CoSMoS - A Complete Stochatic Modelling Solution

Filip Strnad, Simon Papalexiou, Yannis Markonis

2019-05-08


Vignette with figures can be found here.


Hydroclimatic processes come in all “shapes and sizes”. They are characterized by different spatiotemporal correlation structures and probability distributions that can be continuous, mixed-type, discrete or even binary. Simulating such processes by reproducing precisely their marginal distribution and linear correlation structure, including features like intermittency, can greatly improve hydrological analysis and design. Traditionally, modelling schemes are case specific and typically attempt to preserve few statistical moments providing inadequate and potentially risky distribution approximations.

Here, a single framework is proposed that unifies, extends, and improves a general-purpose modelling strategy, based on the assumption that any process can emerge by transforming a specific “parent”" Gaussian process. A novel mathematical representation of this scheme, introducing parametric correlation transformation functions, enables straightforward estimation of the parent-Gaussian process yielding the target process after the marginal back transformation, while it provides a general description that supersedes previous specific parameterizations, offering a simple, fast and efficient simulation procedure for every stationary process at any spatiotemporal scale.
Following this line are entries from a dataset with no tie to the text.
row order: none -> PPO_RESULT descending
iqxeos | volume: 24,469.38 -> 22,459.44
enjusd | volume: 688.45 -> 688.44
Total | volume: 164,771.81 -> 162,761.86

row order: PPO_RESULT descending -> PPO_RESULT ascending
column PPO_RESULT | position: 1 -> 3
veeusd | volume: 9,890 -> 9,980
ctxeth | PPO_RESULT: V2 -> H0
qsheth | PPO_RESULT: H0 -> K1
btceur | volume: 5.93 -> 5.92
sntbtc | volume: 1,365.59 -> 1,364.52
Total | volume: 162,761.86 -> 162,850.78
This framework, also applicable for cyclostationary and multivariate modelling, is augmented with flexible parametric correlation structures that parsimoniously describe observed correlations. Real-world simulations of various hydroclimatic processes with different correlation structures and marginals, such as precipitation, river discharge, wind speed, humidity, extreme events per year, etc., as well as a multivariate example, highlight the flexibility, advantages, and complete generality of the method.

From Papalexiou (2018).


1 Step by step guide

The implementation of the stochastic simulation framework follows a few simple steps. Our aim is to generate a time series from a given marginal distribution, autocorrelation function and probability zero. The latter is the probability that a sample value is zero and is commonly used in modelling variables with a substantial number of zero values, such as daily precipitation (intermittent processes).

library(CoSMoS)

1.1 Define marginal distribution

Marginal distributions have different number of parameters and different type of parameters (location, scale, shape). For example, the Generalized Gamma distribution has one scale and two shape parameters, e.g., margarg = list(scale = 2, shape1 = 0.9, shape2 = 0.8).

In general, CoSMoS supports all build-in distribution functions of R and of other packages, but also comes with some build-in distributions such as Generalized Gamma or Pareto type II. A list of the CoSMoS distributions with their parameters can be found in Section 3.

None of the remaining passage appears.